Ah, ok, thanks Leland. For reference, I had this issue on the latest umap commit. Normally I use umap==0.4.6, pynndescent==0.4.8, and numba==0.51.2 – and reinstalling these versions work just fine as usual.
@sxia-cb, perhaps the issue is with a recent numba release, maybe roll back a version and see if it goes away. the related issues also mention it might be a problem with cloud storage
Same stack trace in numba/numba#7279, also referencing lmcinnes/pynndescent#133
I ran into this problem and found a way around it. Hopefully this might help others. My code was running fine on local machines but resulting in this error when run on Colab Pro.
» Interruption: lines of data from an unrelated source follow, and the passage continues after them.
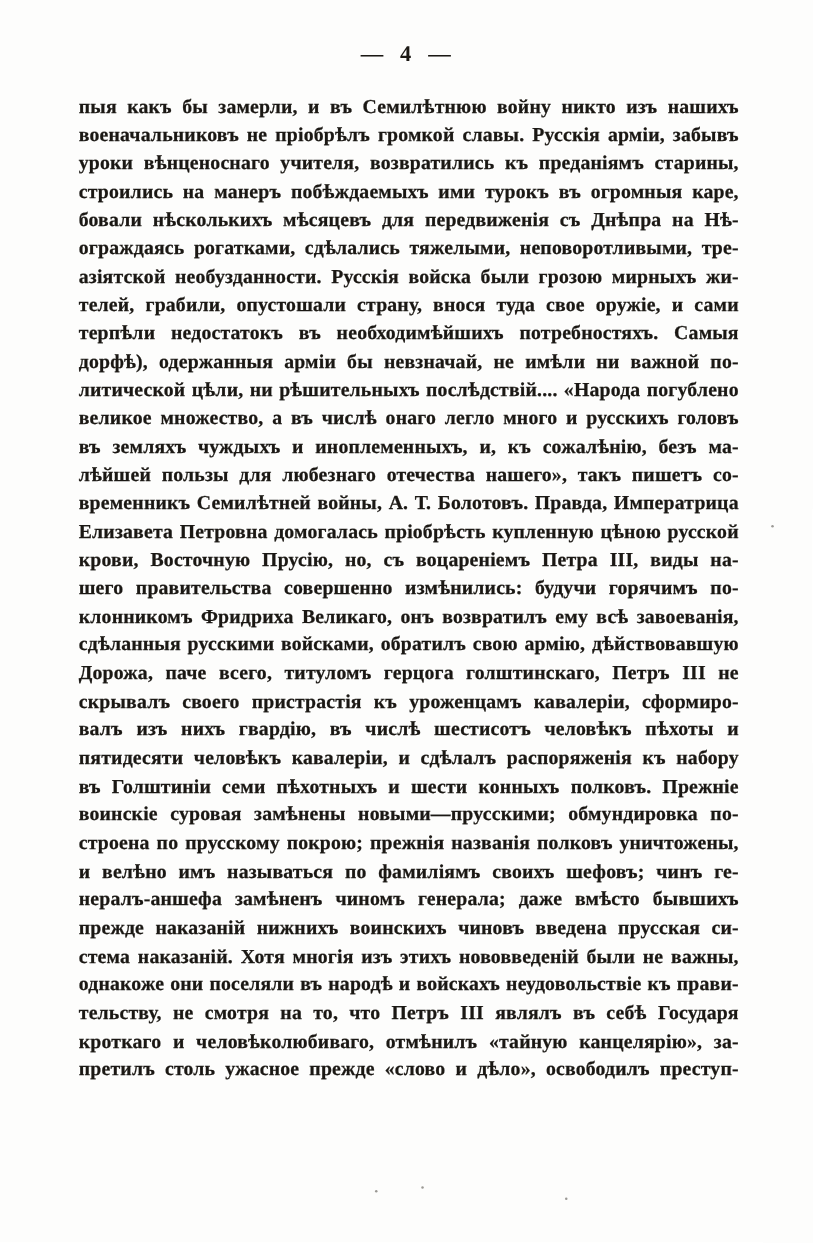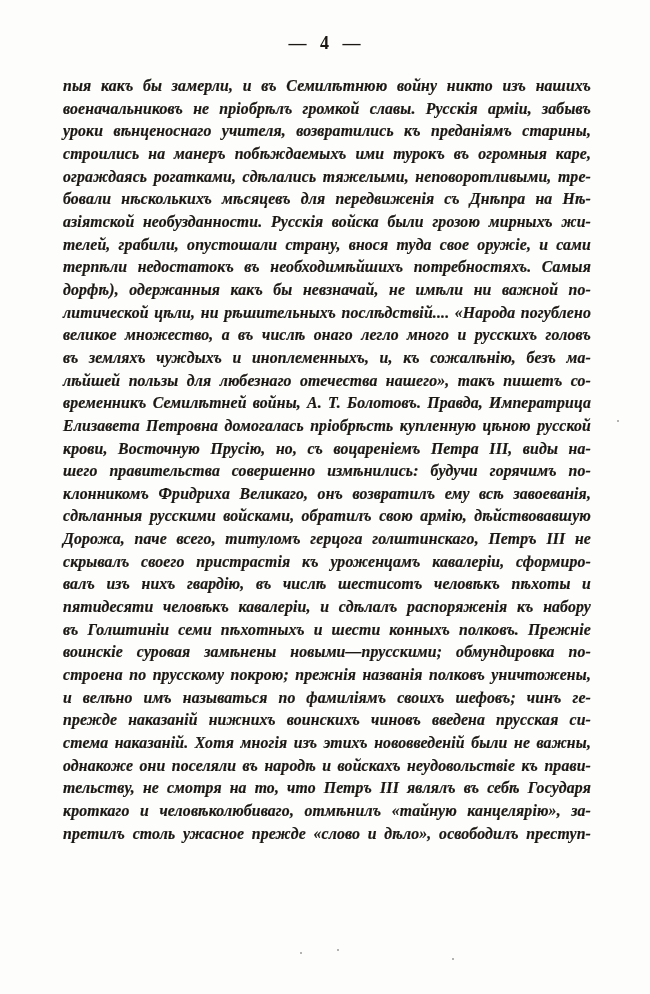"пыя какъ бы замерли, и" .line { font-style: italic -> none }
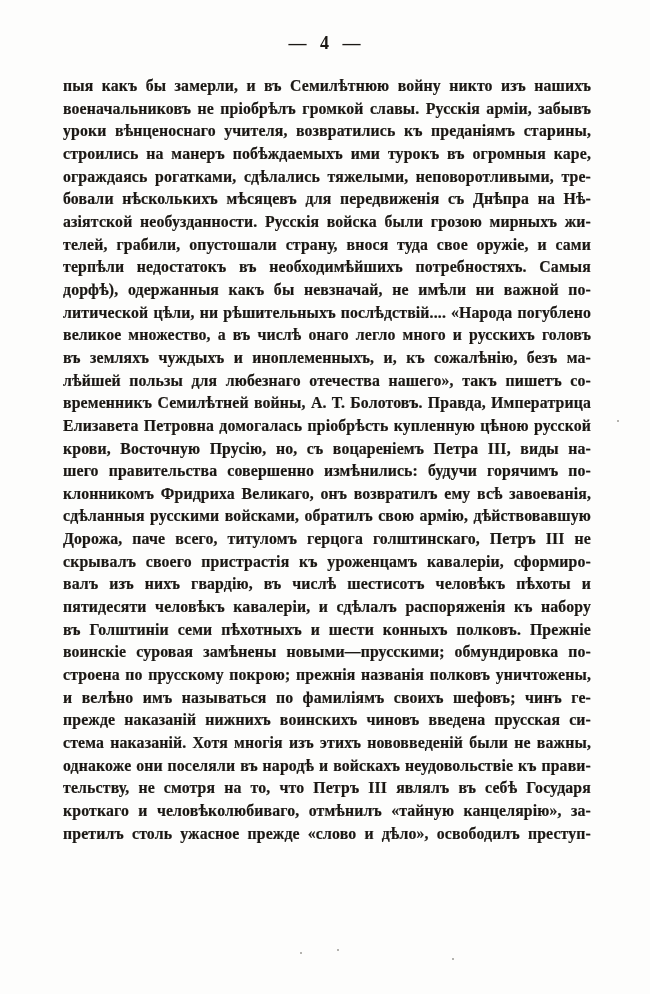"ограждаясь рогатками, сдѣлались" div.line { order: before "бовали нѣсколькихъ мѣсяцевъ для" -> after "бовали нѣсколькихъ мѣсяцевъ для" }
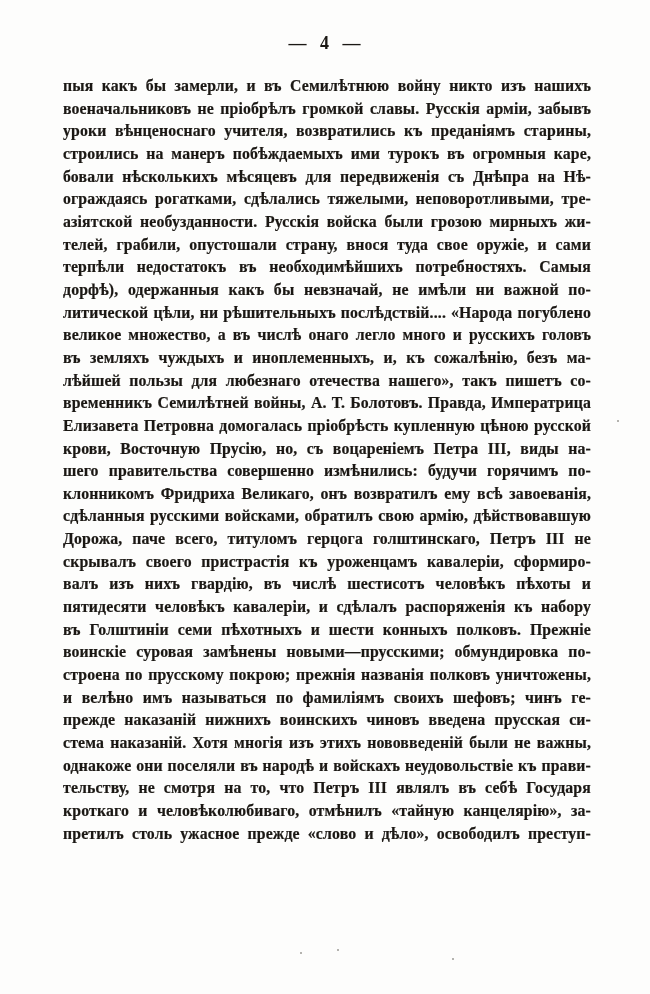"дорфѣ), одержанныя какъ бы невзначай," div.line { text: какъ -> арміи }
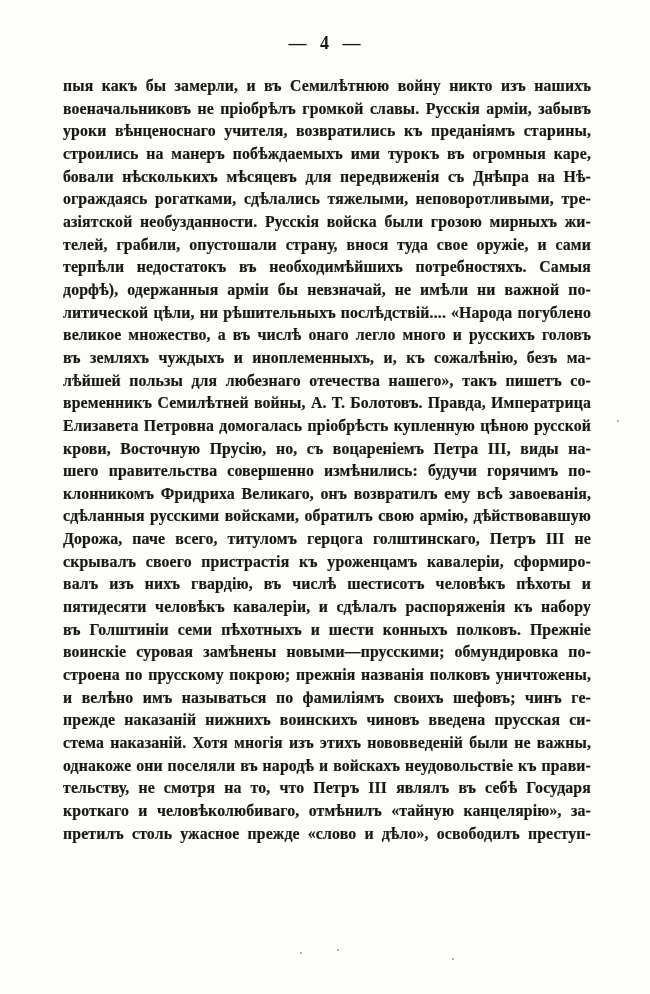"нералъ-аншефа замѣненъ чиномъ генерала;" div.line { html: none -> <div>нералъ-аншефа замѣненъ чиномъ генерала; даже вмѣсто бывшихъ</div> }
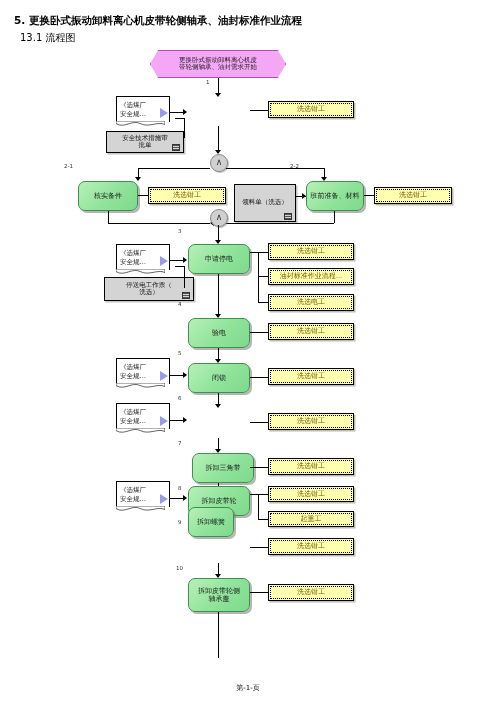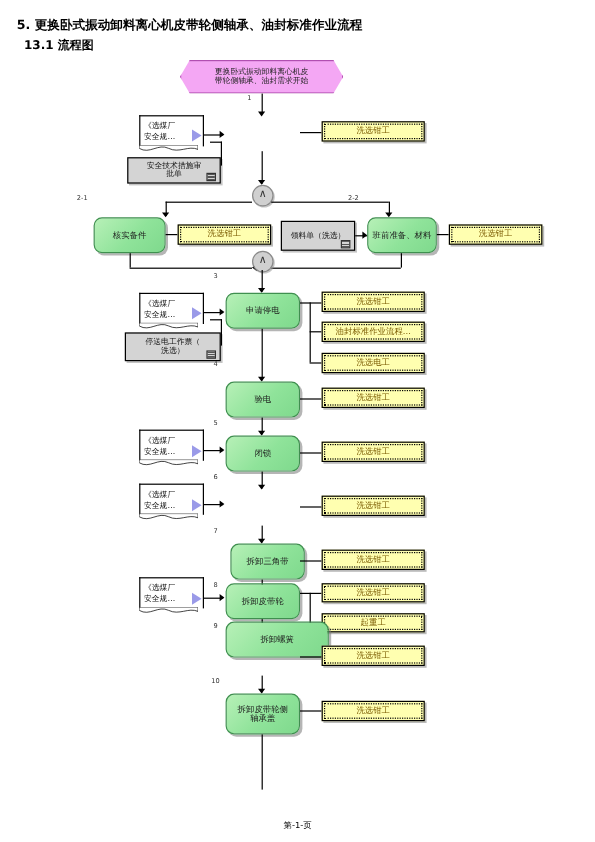"13.1 流程图" .h2 { font-weight: bold -> normal }
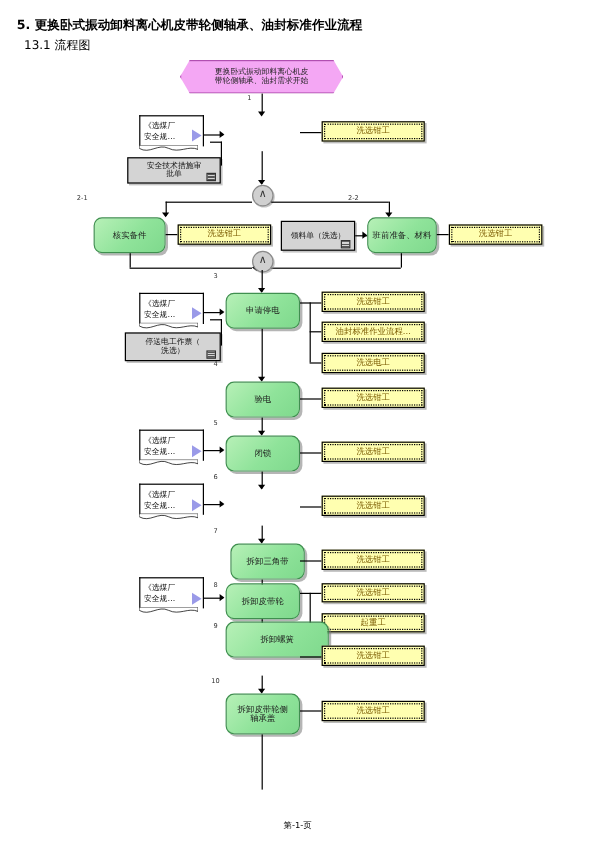"领料单（洗选）" div.node { height: 25px -> 38px }
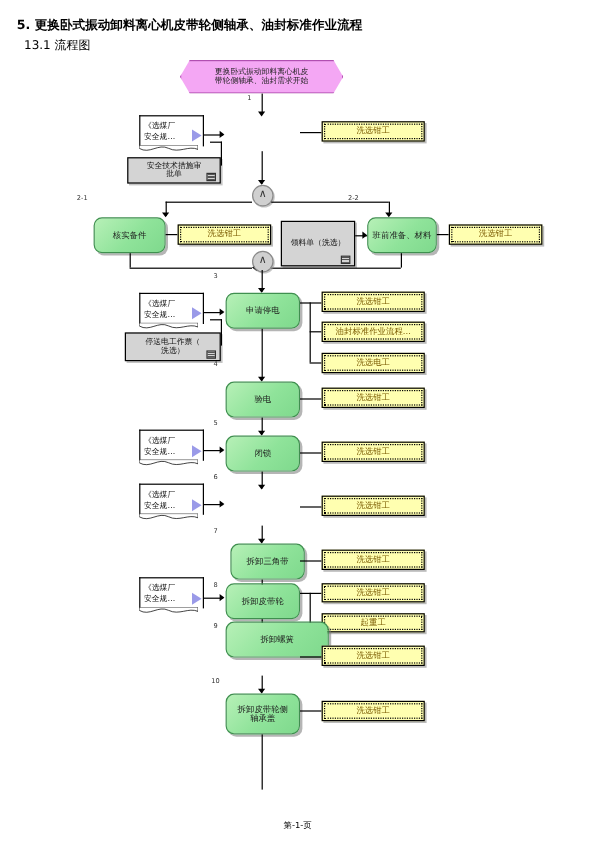"停送电工作票（" div.node { width: 80px -> 90px }
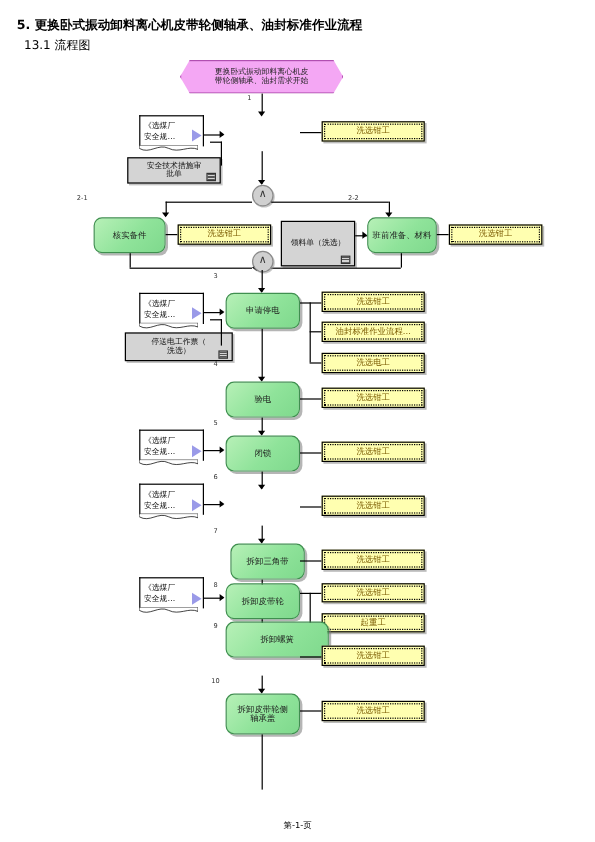"拆卸螺簧" div.node { top: 518px -> 507px; width: 86px -> 46px }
The solution referenced in the numba forums related to env vars did not work when using the default Colab libraries and umap installed via 'pip install umap-learn'. However, the error went away if I updated libraries to these versions and then used the env var suggestions
!pip install tbb --upgrade !pip install numba==0.52.0 !pip install pynndescent==0.5.2 !mkdir /tmp/numba_cache %env NUMBA_CACHE_DIR=/tmp/numba_cache !pip install umap-learn
Note that you have to restart the Colab instance until these new versions 'take'. Ideally check version for each.
Another way to make it work is to just grab the latest versions of these dependencies in which case you don't need the env var change: !pip install --upgrade tbb numba pynndescent umap-learn. Of course you still have to restart Colab to ensure the latest versions are in play.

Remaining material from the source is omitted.